<<<<
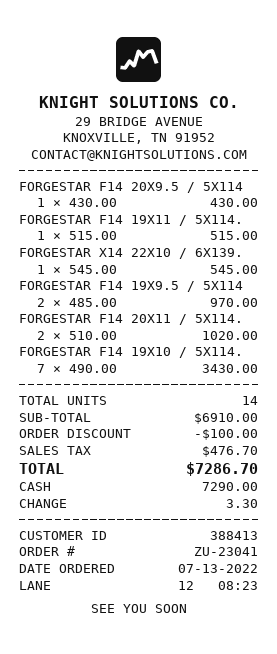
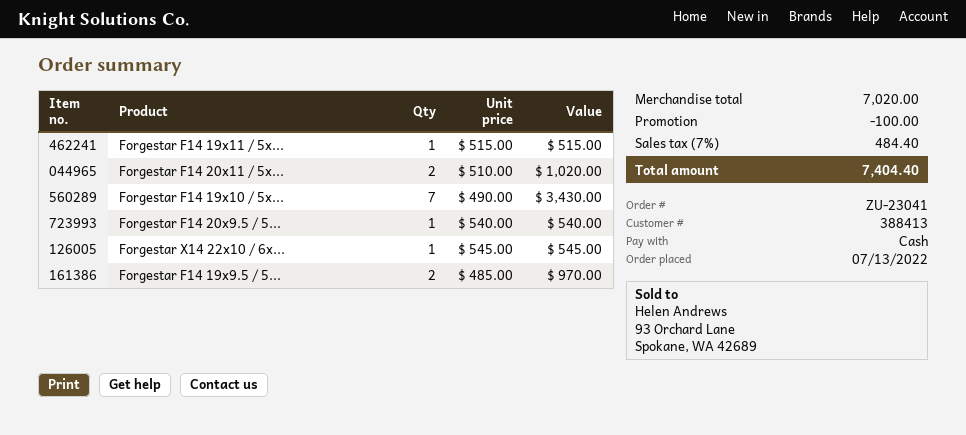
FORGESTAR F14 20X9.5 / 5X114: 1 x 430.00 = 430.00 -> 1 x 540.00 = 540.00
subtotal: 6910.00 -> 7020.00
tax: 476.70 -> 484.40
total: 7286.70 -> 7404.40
>>>>
<<<<
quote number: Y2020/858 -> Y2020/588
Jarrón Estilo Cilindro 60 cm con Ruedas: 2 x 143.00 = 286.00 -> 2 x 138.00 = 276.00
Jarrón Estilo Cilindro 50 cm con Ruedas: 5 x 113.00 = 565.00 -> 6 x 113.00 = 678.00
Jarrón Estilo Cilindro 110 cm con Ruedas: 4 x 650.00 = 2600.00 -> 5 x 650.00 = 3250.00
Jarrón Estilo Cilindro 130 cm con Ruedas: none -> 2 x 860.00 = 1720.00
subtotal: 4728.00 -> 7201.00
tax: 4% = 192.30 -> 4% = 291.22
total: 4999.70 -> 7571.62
>>>>
<<<<
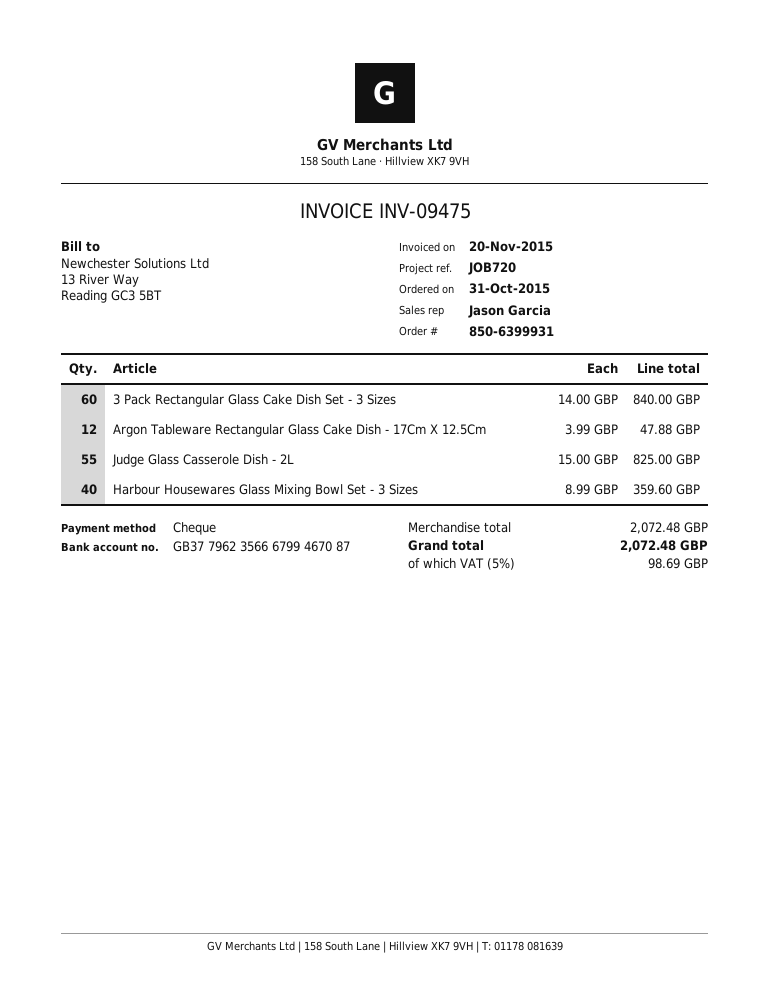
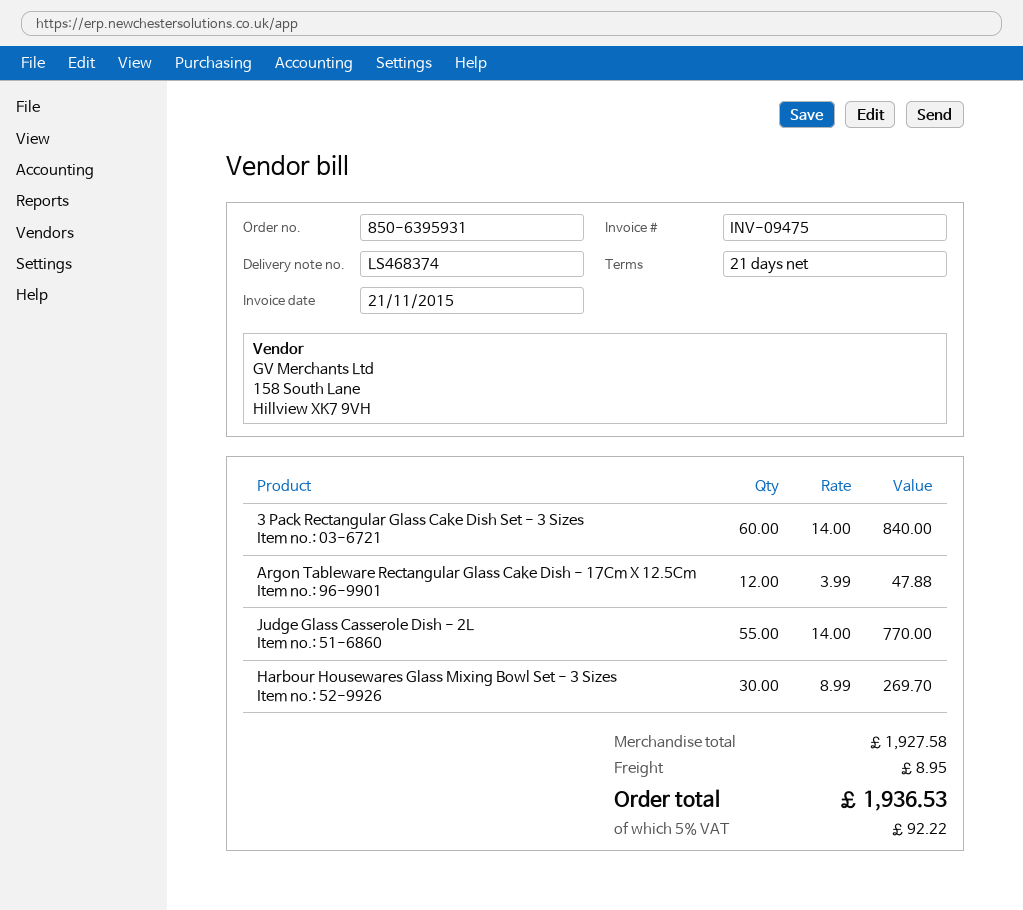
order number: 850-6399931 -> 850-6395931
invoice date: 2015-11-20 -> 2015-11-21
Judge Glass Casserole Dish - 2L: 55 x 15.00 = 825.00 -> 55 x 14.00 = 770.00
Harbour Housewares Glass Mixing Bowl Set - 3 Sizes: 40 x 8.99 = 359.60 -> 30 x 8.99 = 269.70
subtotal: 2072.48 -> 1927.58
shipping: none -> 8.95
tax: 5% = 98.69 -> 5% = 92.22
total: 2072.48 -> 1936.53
>>>>
▶ [Exercise objective]:
Check every line of the data, and copy the ones that contain "Jarrón".

▶ [Task output]:
Jarrón Estilo Cilindro 60 cm con Ruedas: 2 x 143.00 = 286.00 -> 2 x 138.00 = 276.00
Jarrón Estilo Cilindro 50 cm con Ruedas: 5 x 113.00 = 565.00 -> 6 x 113.00 = 678.00
Jarrón Estilo Cilindro 110 cm con Ruedas: 4 x 650.00 = 2600.00 -> 5 x 650.00 = 3250.00
Jarrón Estilo Cilindro 130 cm con Ruedas: none -> 2 x 860.00 = 1720.00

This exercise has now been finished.